His only contact with the outside world comes once a month, when a group of nuns who do charity work in the community form a protective circle around him and whisk him into a car for a 30-minute trip to a nearby community center. He said he had fantasized about escaping from Albania, but his family was too poor to send him abroad. He could arm himself and flee, but he fears that the risks could be deadly.
"The Kanun is full of idiot rules for another age," he said. "It is totally unfair and senseless."
In addition to affecting the young, blood feuds have meant that some aging members of the Albanian population go without adequate health care because they cannot leave their homes.
Sherif Kurtaj, 62, has been forced to live with an untreated back tumor and rotten teeth. He has been trapped inside his house for eight years, ever since his two sons killed a neighbor who he said had ridiculed the boys because they were planning to emigrate to Germany. He said he needed life-saving surgery, but feared that if he went to the hospital, he would die from an avenger's bullet.
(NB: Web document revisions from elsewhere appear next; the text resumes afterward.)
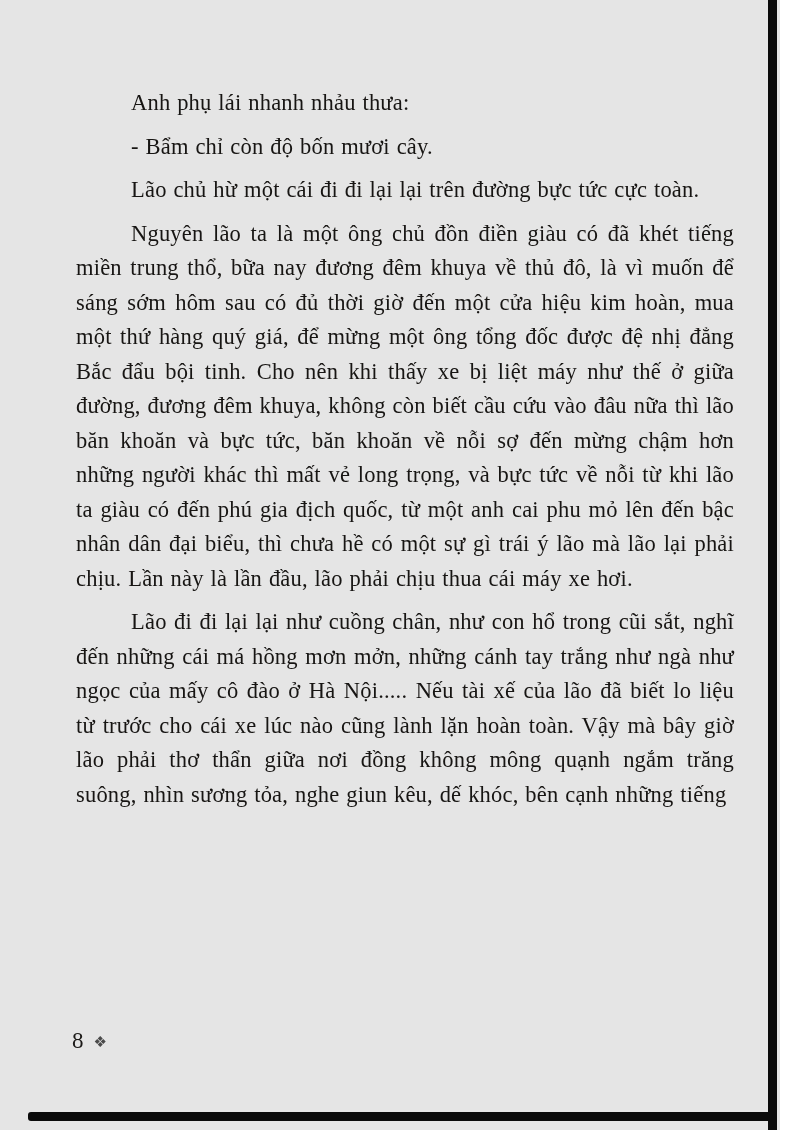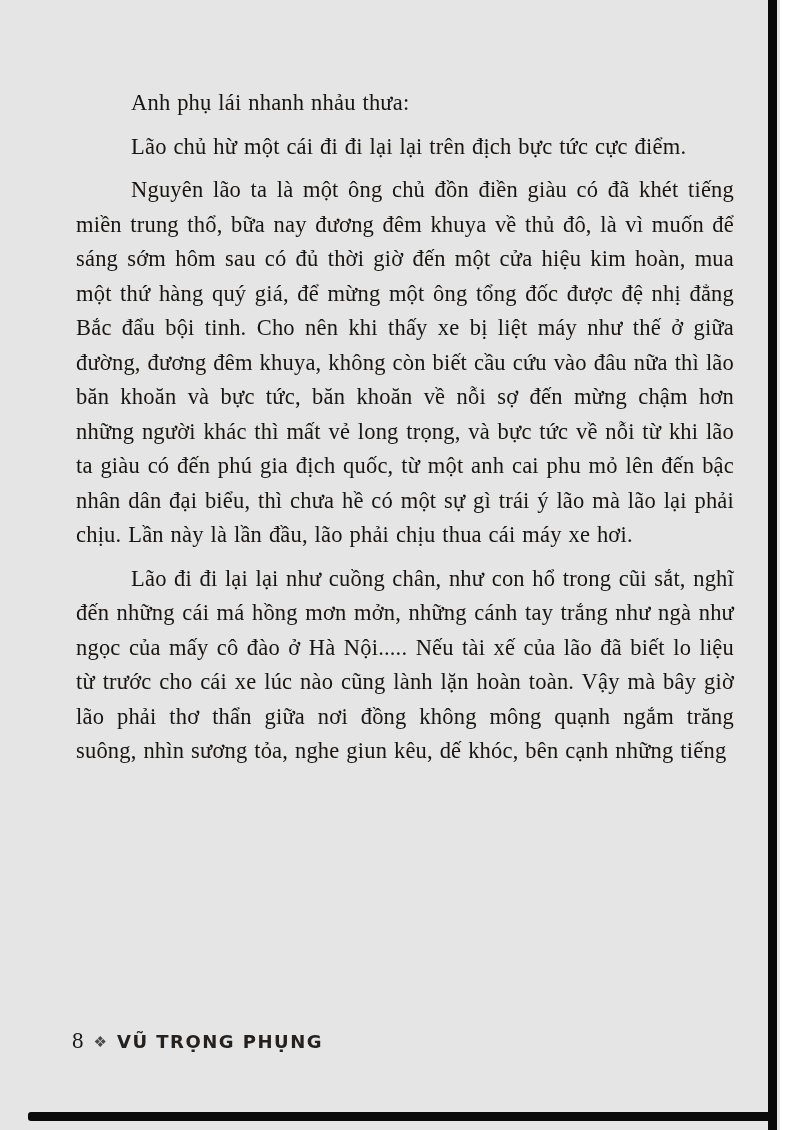"- Bẩm chỉ còn độ" p { html: none -> <p>- Bẩm chỉ còn độ bốn mươi cây.</p> }
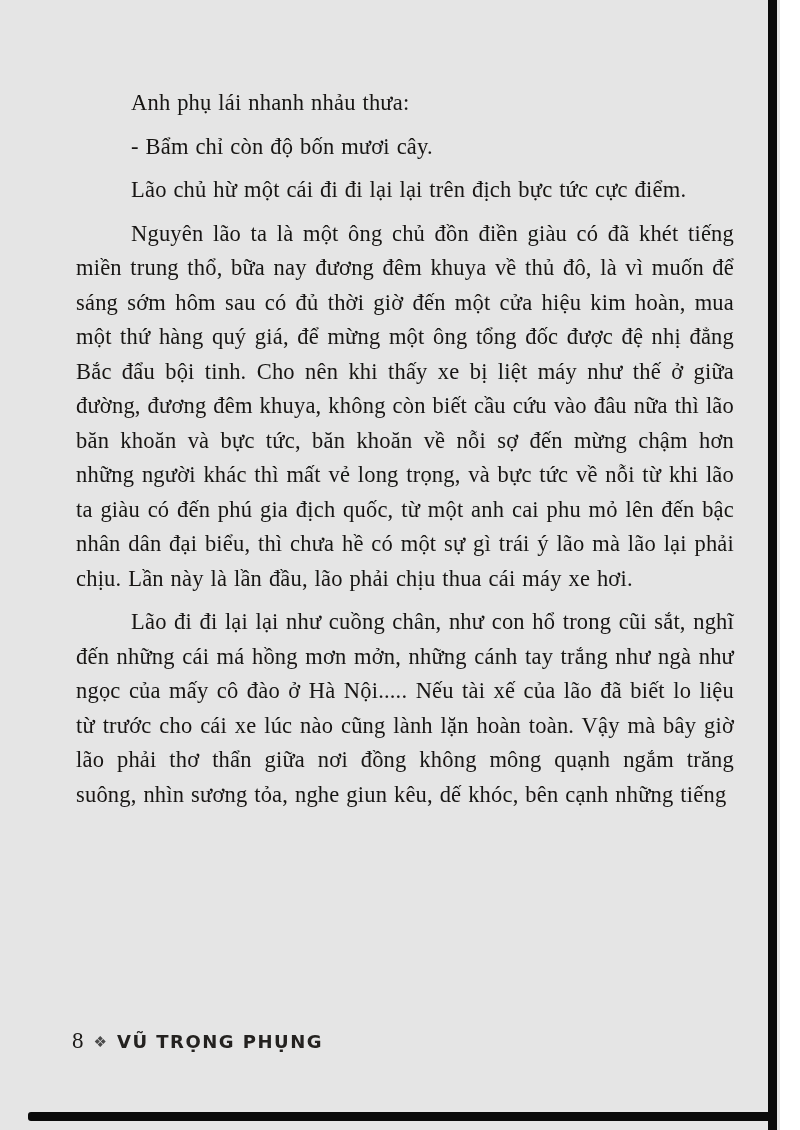"Lão chủ hừ một cái" p { text: địch bực tức cực điểm -> đường bực tức cực toàn }
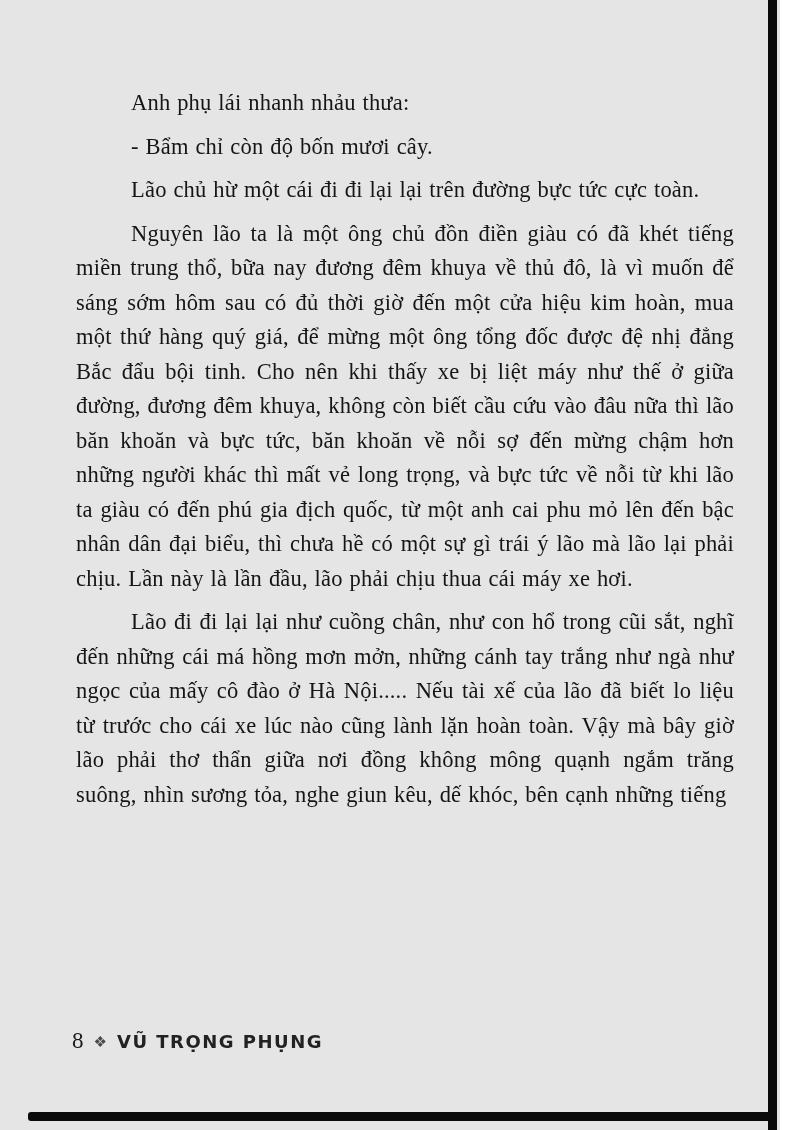"VŨ TRỌNG PHỤNG" span.author { html: <span>VŨ TRỌNG PHỤNG</span> -> none }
Kurtaj said his two sons, both of whom face 16-year prison sentences, had been on the run since the killing.
Even if they turned themselves in, he lamented, he would still have to remain indoors.
He said his friends were afraid to visit for fear of being shot accidentally.
Kurtaj could file a complaint under Albanian law against the family of the victim for threatening to kill him; such an offense carries a prison sentence of as much as three years. But he said he was afraid that would only bring reprisals.
"The Kanun must be obeyed," he said. "The blood needs to be avenged."